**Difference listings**
# # # # # # #

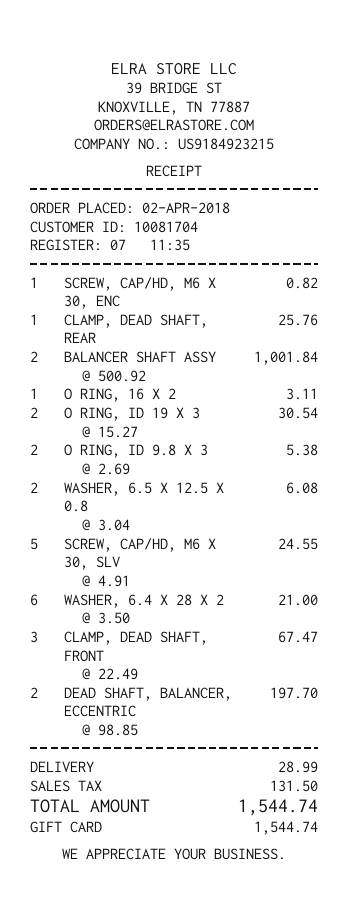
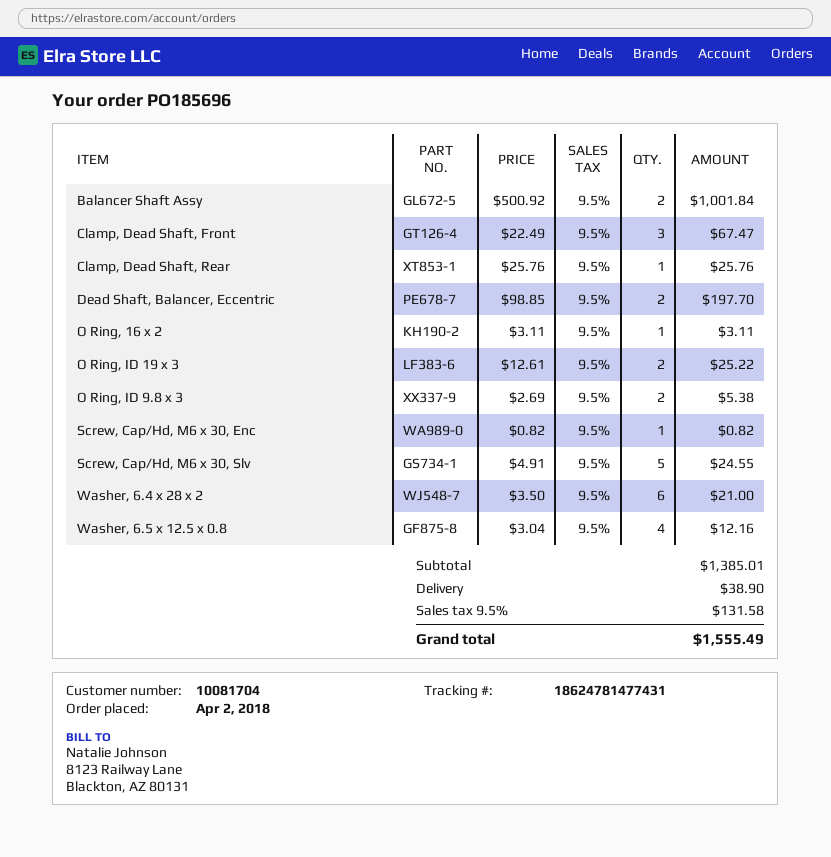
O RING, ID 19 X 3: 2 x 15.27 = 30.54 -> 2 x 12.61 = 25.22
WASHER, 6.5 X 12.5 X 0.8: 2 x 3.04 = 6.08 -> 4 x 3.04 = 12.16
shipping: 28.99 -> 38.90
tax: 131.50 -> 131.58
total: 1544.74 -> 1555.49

# # # # # # #

**Work instructions**
Restating the data word for word is the task, and pictures are to be omitted.

**Result**
O RING, ID 19 X 3: 2 x 15.27 = 30.54 -> 2 x 12.61 = 25.22
WASHER, 6.5 X 12.5 X 0.8: 2 x 3.04 = 6.08 -> 4 x 3.04 = 12.16
shipping: 28.99 -> 38.90
tax: 131.50 -> 131.58
total: 1544.74 -> 1555.49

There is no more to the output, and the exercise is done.